> _ENTRIES SUPPLIED_

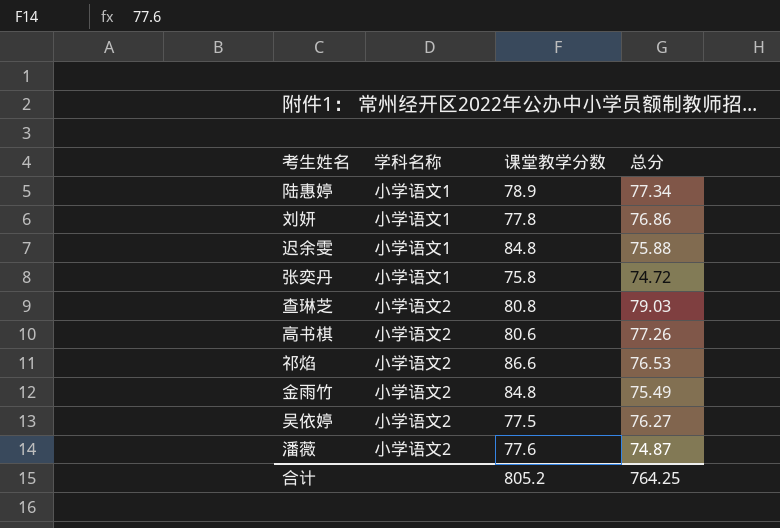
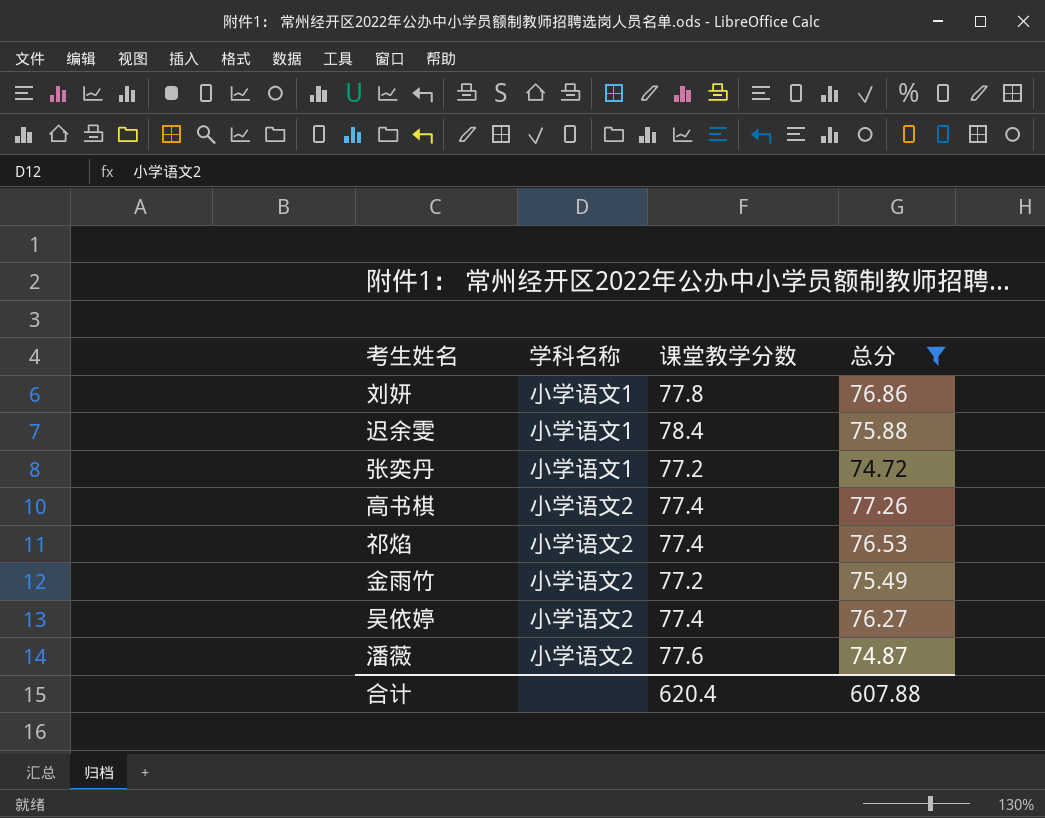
filter: none -> 总分 <= 77.26
迟余雯 | 课堂教学分数: 84.8 -> 78.4
张奕丹 | 课堂教学分数: 75.8 -> 77.2
高书棋 | 课堂教学分数: 80.6 -> 77.4
祁焰 | 课堂教学分数: 86.6 -> 77.4
金雨竹 | 课堂教学分数: 84.8 -> 77.2
吴依婷 | 课堂教学分数: 77.5 -> 77.4
合计 | 课堂教学分数: 805.2 -> 620.4
合计 | 总分: 764.25 -> 607.88

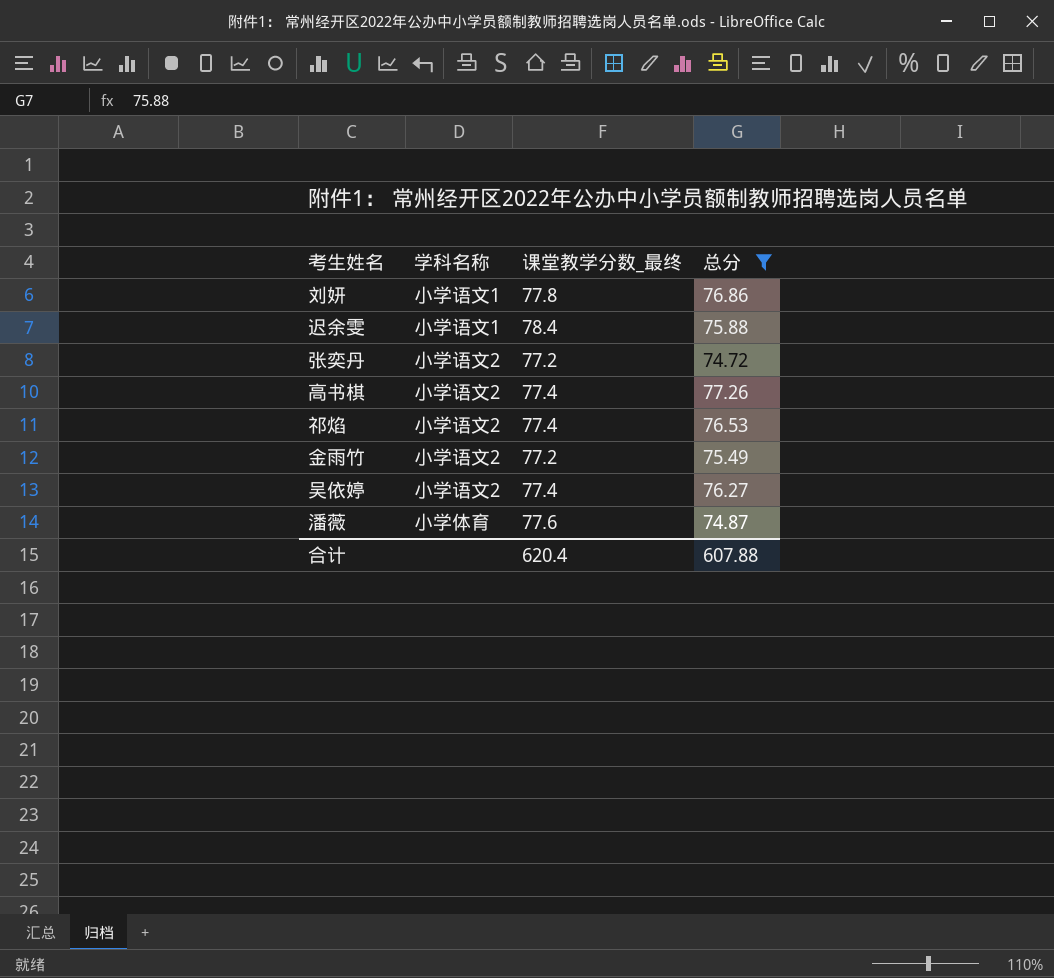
column name: 课堂教学分数 -> 课堂教学分数_最终
张奕丹 | 学科名称: 小学语文1 -> 小学语文2
潘薇 | 学科名称: 小学语文2 -> 小学体育

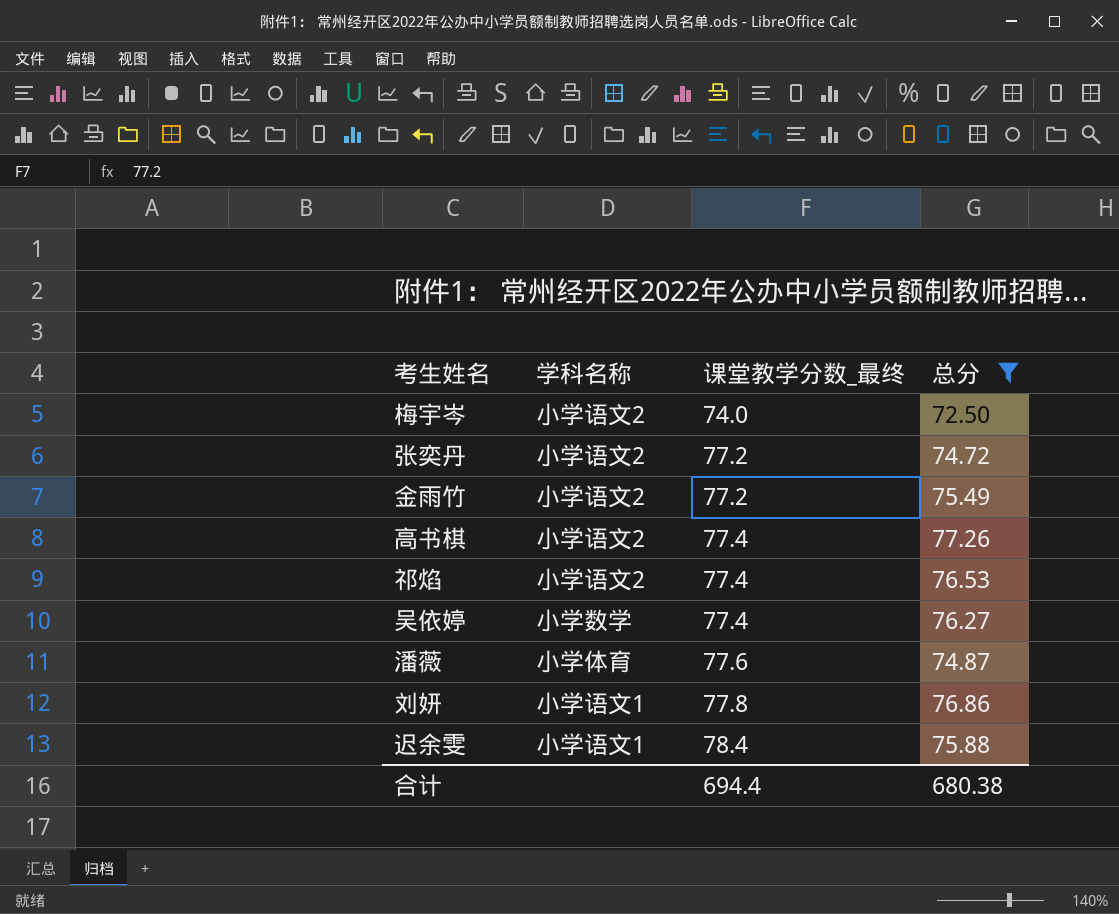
row order: none -> 课堂教学分数_最终 ascending
row 梅宇岑: none -> 小学语文2 | 74.0 | 72.50
吴依婷 | 学科名称: 小学语文2 -> 小学数学
合计 | 课堂教学分数_最终: 620.4 -> 694.4
合计 | 总分: 607.88 -> 680.38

> _TASK_
Search the material for the string "学科名称" and return each line that has it.

> _SOLVED PROBLEM_
张奕丹 | 学科名称: 小学语文1 -> 小学语文2
潘薇 | 学科名称: 小学语文2 -> 小学体育
吴依婷 | 学科名称: 小学语文2 -> 小学数学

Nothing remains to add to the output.